** WORK INSTRUCTION **
Go to the line that contains "none -> <span>In" in the records below and repeat it, and each line after it, exactly through the end, omitting pictures.

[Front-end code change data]
########
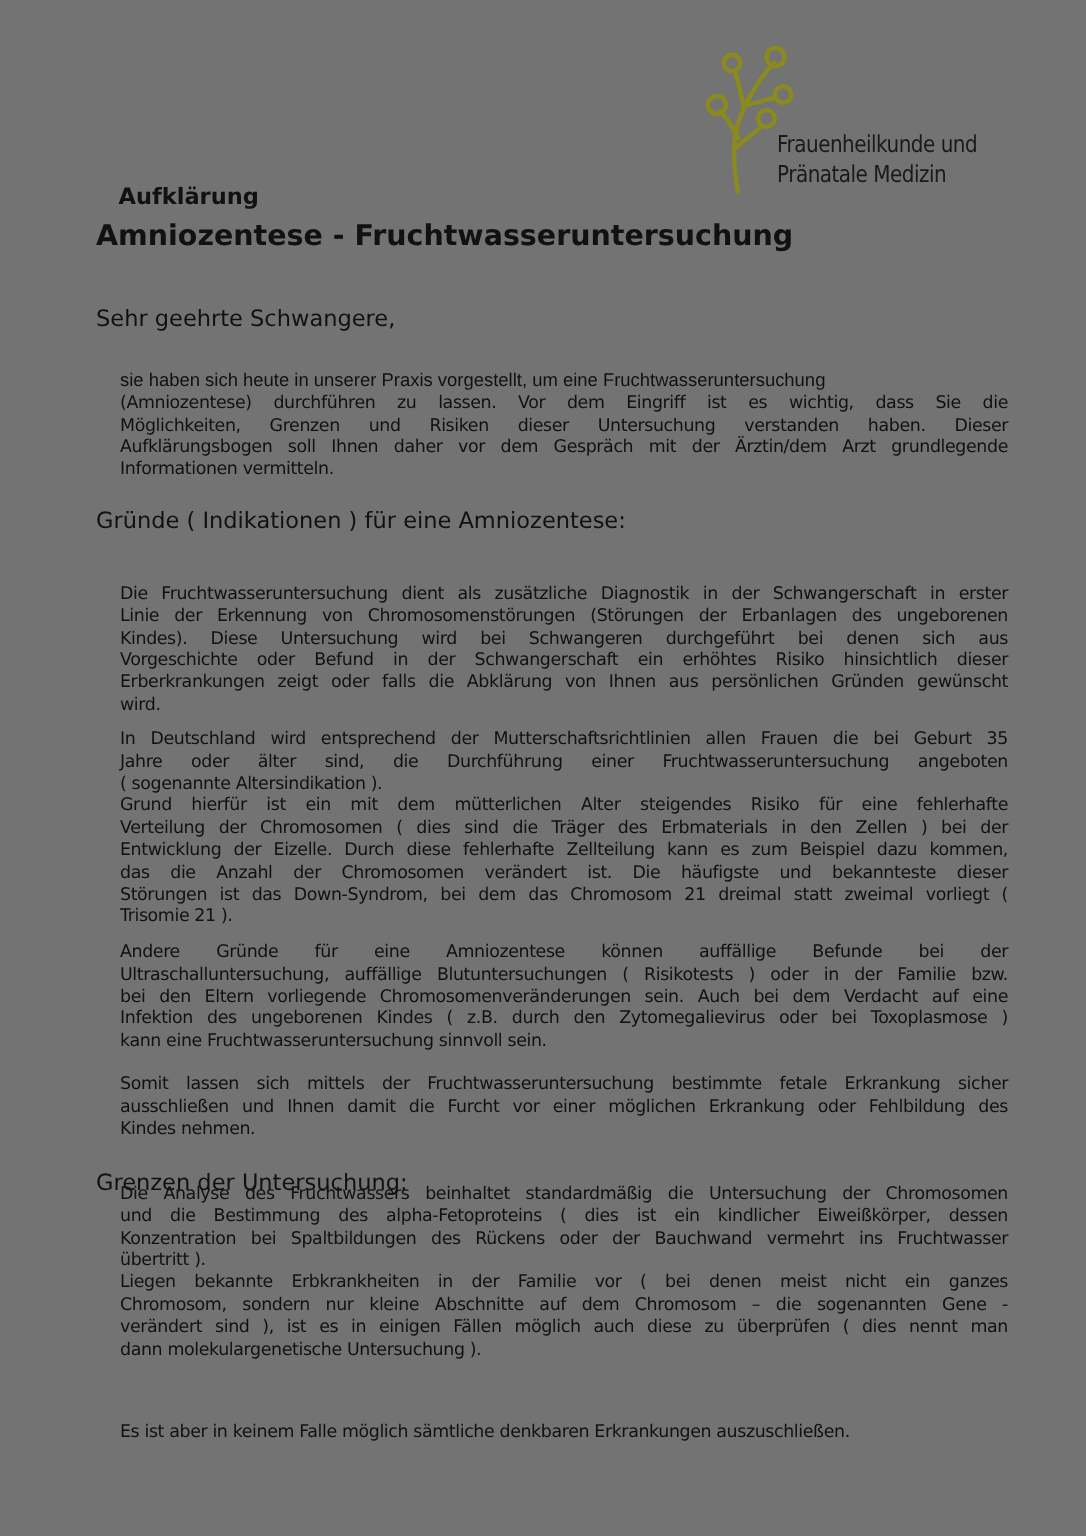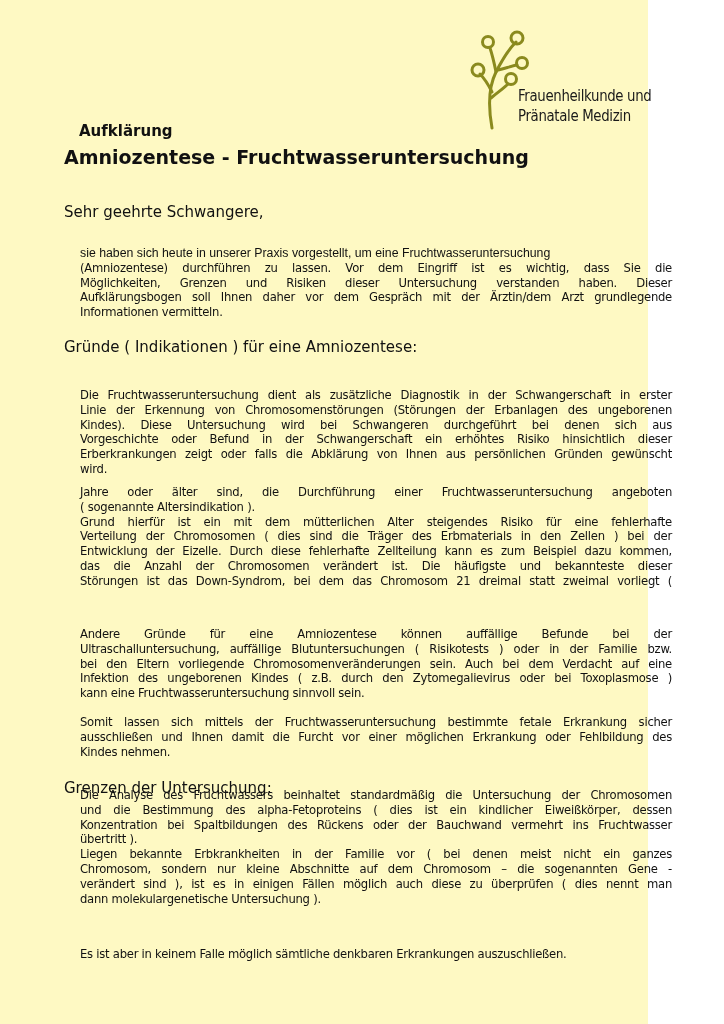"Frauenheilkunde und" .page { background: #fef9c3 -> #737373; width: 648px -> 724px }
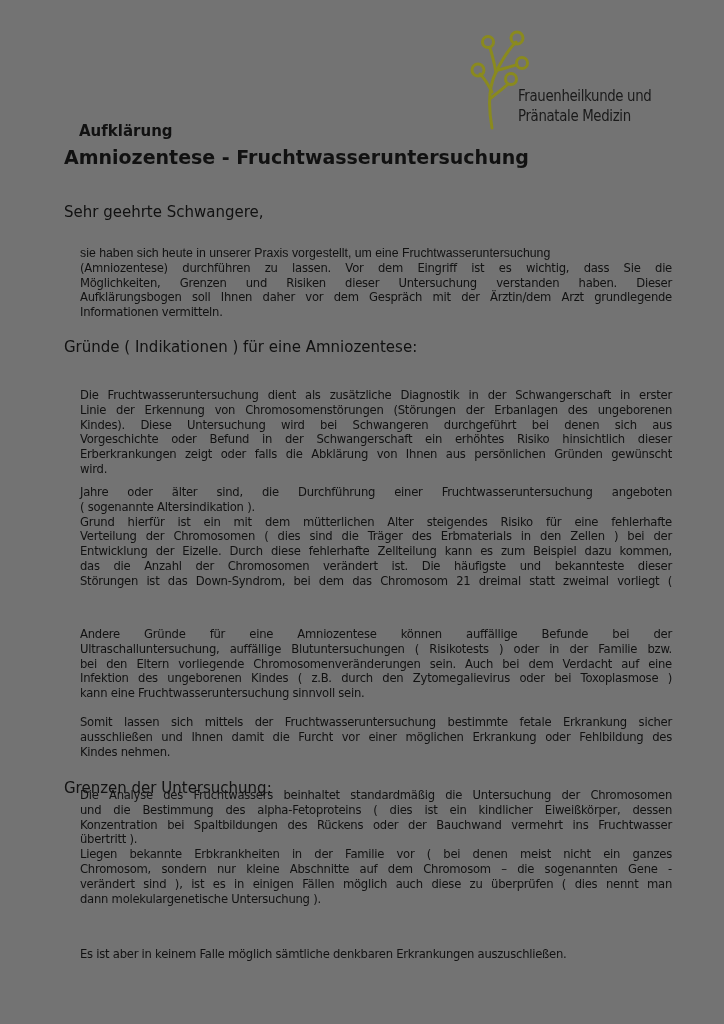"In Deutschland wird entsprechend der" span.line { html: none -> <span>In Deutschland wird entsprechend der Mutterschaftsrichtlinien allen Frauen die bei Geburt 35</span> }
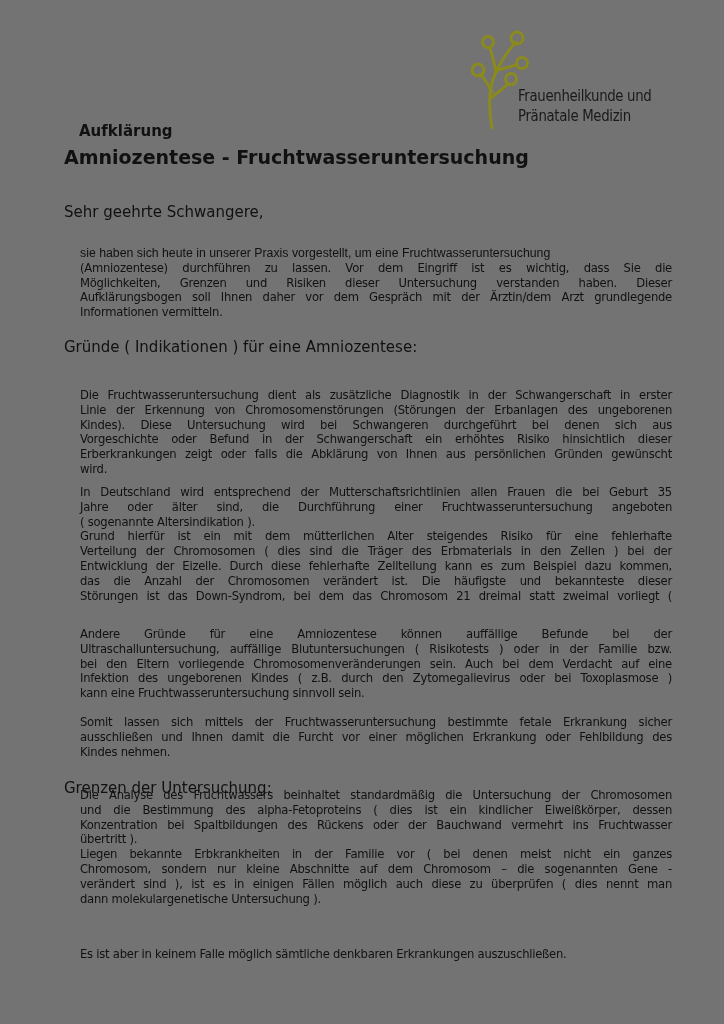"Trisomie 21 )." span.line { html: none -> <span>Trisomie 21 ).</span> }
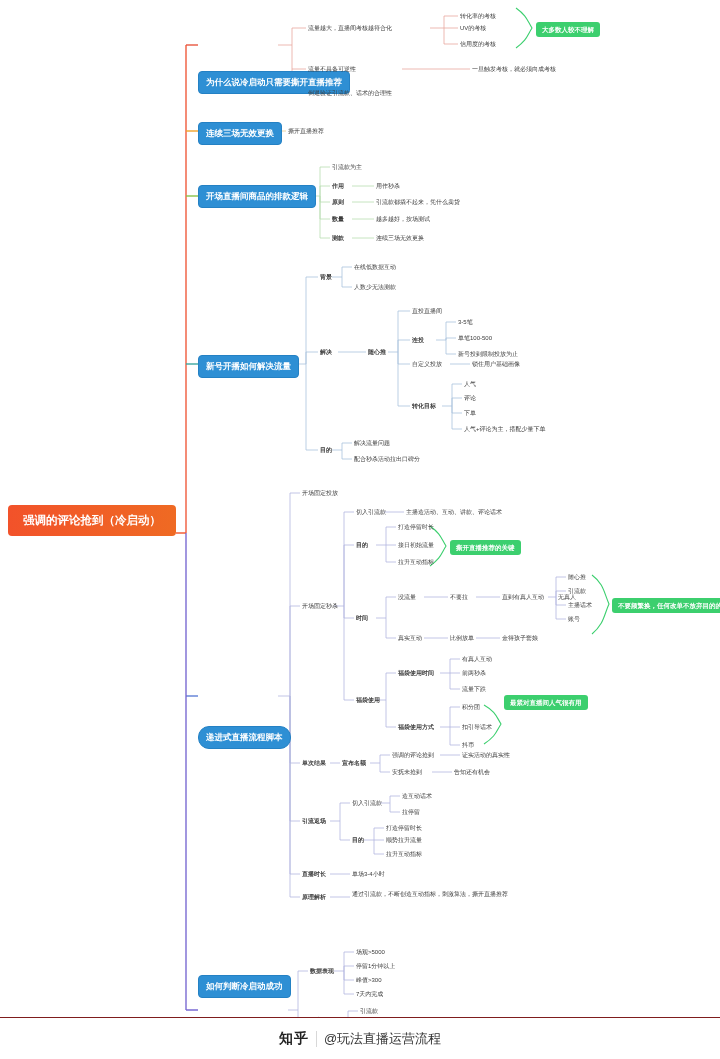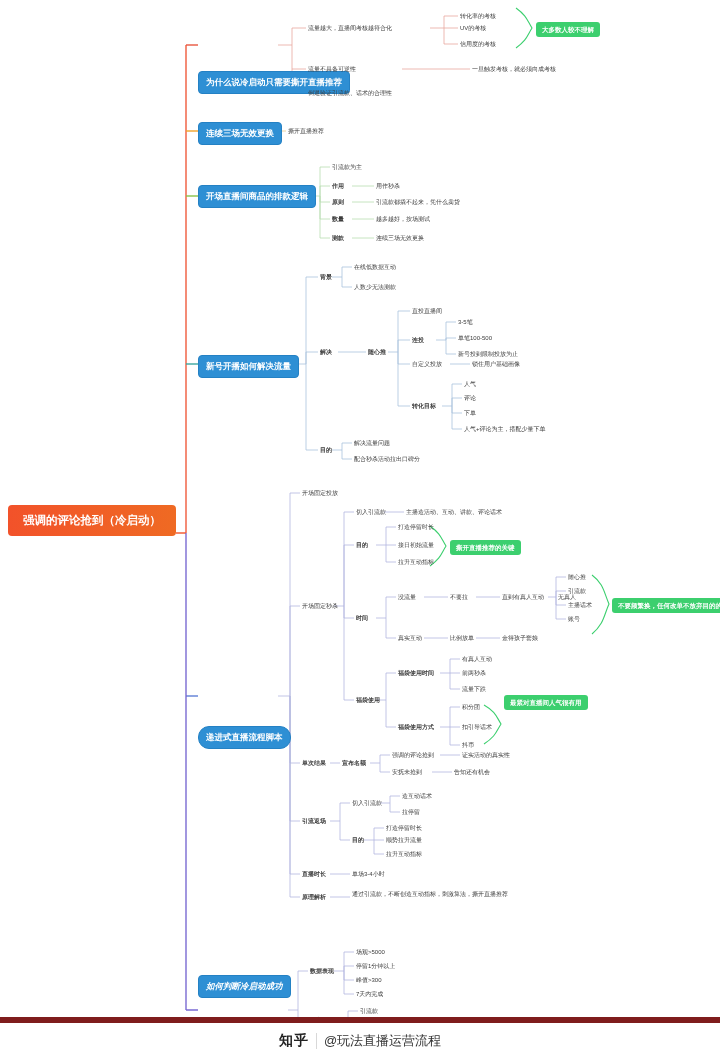"如何判断冷启动成功" div.node { font-style: italic -> none }
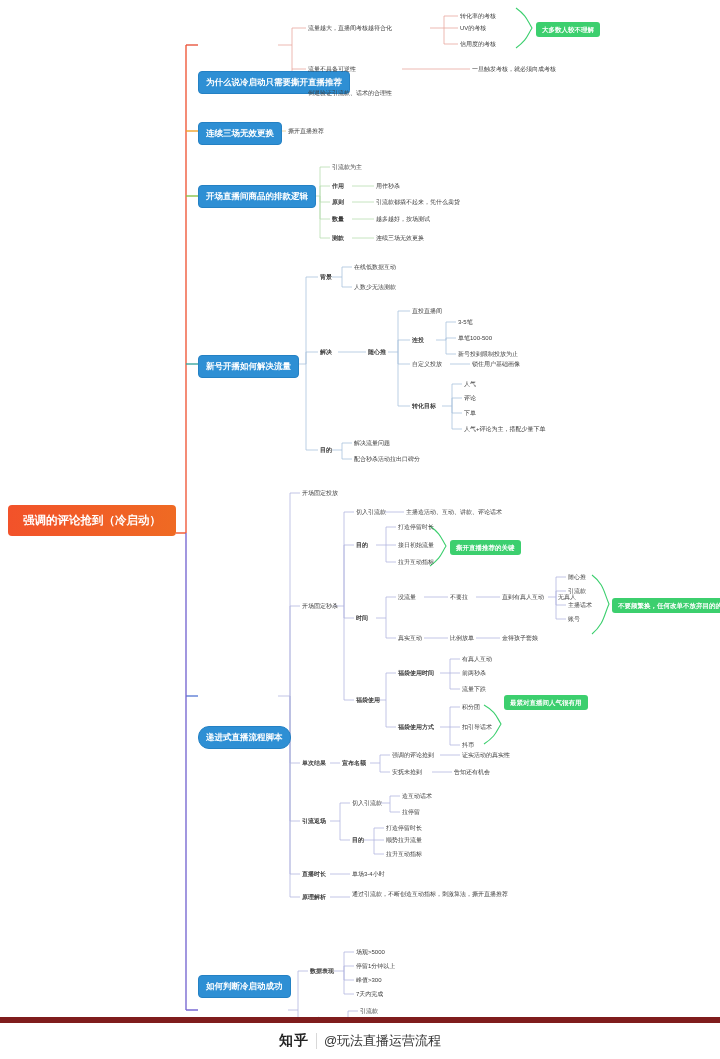"知乎" .footer { border-top: 6px solid #7f1d1d -> 1px solid #7f1d1d }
########
** RESPONSE TO THE TASK **
"In Deutschland wird entsprechend der" span.line { html: none -> <span>In Deutschland wird entsprechend der Mutterschaftsrichtlinien allen Frauen die bei Geburt 35</span> }
"Trisomie 21 )." span.line { html: none -> <span>Trisomie 21 ).</span> }
"如何判断冷启动成功" div.node { font-style: italic -> none }
"知乎" .footer { border-top: 6px solid #7f1d1d -> 1px solid #7f1d1d }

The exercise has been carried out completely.